[Dataset records]
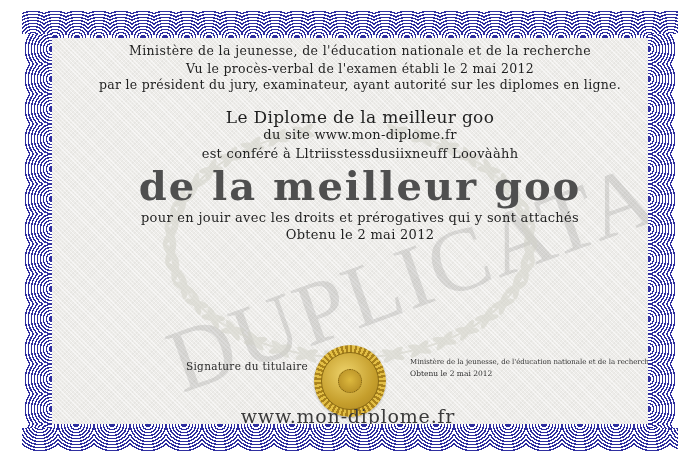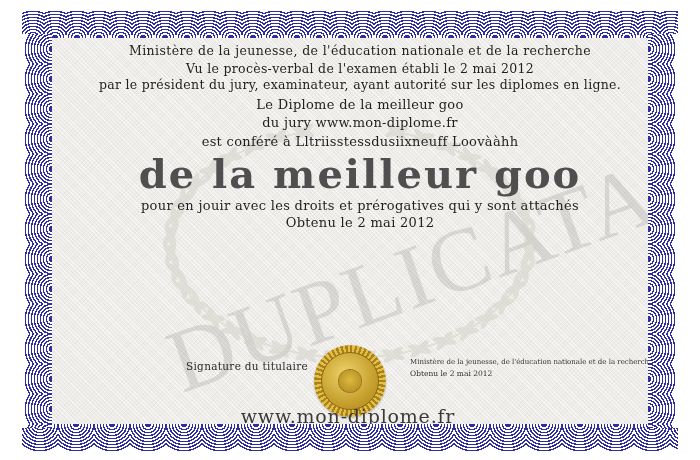--- a/index.html
+++ b/index.html
@@ -57,21 +57,21 @@
     transform:rotate(-20deg); transform-origin:0 50%; line-height:90px;
   }
   .wm-wreath{position:absolute; inset:0; z-index:1; opacity:.55;}
 
   
   .content{position:absolute; inset:30px; z-index:3; text-align:center; color:#1f1f1f;}
   .gothic{font-family:"DejaVu Serif", serif;padding-left:20px;}
   .l-ministry{padding-top:5px; font-size:12.5px; line-height:16px; letter-spacing:.4px;}
   .l-pre1{margin-top:2px; font-size:12.5px; line-height:16px; letter-spacing:.3px;}
   .l-pre2{font-size:12.5px; line-height:16px; letter-spacing:.3px;}
-  .l-pre3{margin-top:3px; font-size:13px; line-height:18px; letter-spacing:.3px;}
+  .l-pre3{margin-top:15px; font-size:17px; line-height:18px; letter-spacing:.3px;}
   .l-pre4{font-size:13px; line-height:18px; letter-spacing:.3px;}
   .l-pre5{font-size:13px; line-height:19px; letter-spacing:.3px;}
   .title1{margin-top:14px; font-size:40px; line-height:44px; font-weight:bold; color:#4f4f4f; letter-spacing:2px;}
   .title2{font-size:40px; line-height:46px; font-weight:bold; color:#4f4f4f; letter-spacing:2px;}
   .l-rights{font-size:13px; line-height:17px; letter-spacing:.3px;}
   .l-obtained{font-size:13px; line-height:17px; letter-spacing:.3px;}
 
   
   .signature-label{position:absolute; z-index:3; left:110px; top:352px; width:190px;
     text-align:center; font-size:10.5px; color:#2a2a2a; letter-spacing:.3px;}
@@ -185,21 +185,21 @@
   <div class="band band-top"></div>
   <div class="band band-bottom"></div>
   <div class="band band-left"></div>
   <div class="band band-right"></div>
 
   <div class="content">
     <div class="gothic l-ministry">Ministère de la jeunesse, de l'éducation nationale et de la recherche</div>
     <div class="gothic l-pre1">Vu le procès-verbal de l'examen établi le 2 mai 2012</div>
     <div class="gothic l-pre2">par le président du jury, examinateur, ayant autorité sur les diplomes en ligne.</div>
     <div class="gothic l-pre3">Le Diplome de la meilleur goo</div>
-    <div class="gothic l-pre4">du jury www.mon-diplome.fr</div>
+    <div class="gothic l-pre4">du site www.mon-diplome.fr</div>
     <div class="gothic l-pre5">est conféré à Lltriisstessdusiixneuff Loovààhh</div>
     <div class="gothic title2">de la meilleur goo</div>
     <div class="gothic l-rights">pour en jouir avec les droits et prérogatives qui y sont attachés</div>
     <div class="gothic l-obtained">Obtenu le 2 mai 2012</div>
   </div>
 
   <div class="gothic signature-label">Signature du titulaire</div>
 
   <div class="seal">
     <div class="seal-inner">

**Aim of the exercise**
Exactly and exclusively, repeat the lines from the line that contains "à Lltriisstessdusiixneuff Loovààhh</div>" through the end of the records, both ends included.

**Solved problem**
     <div class="gothic l-pre5">est conféré à Lltriisstessdusiixneuff Loovààhh</div>
     <div class="gothic title2">de la meilleur goo</div>
     <div class="gothic l-rights">pour en jouir avec les droits et prérogatives qui y sont attachés</div>
     <div class="gothic l-obtained">Obtenu le 2 mai 2012</div>
   </div>
 
   <div class="gothic signature-label">Signature du titulaire</div>
 
   <div class="seal">
     <div class="seal-inner">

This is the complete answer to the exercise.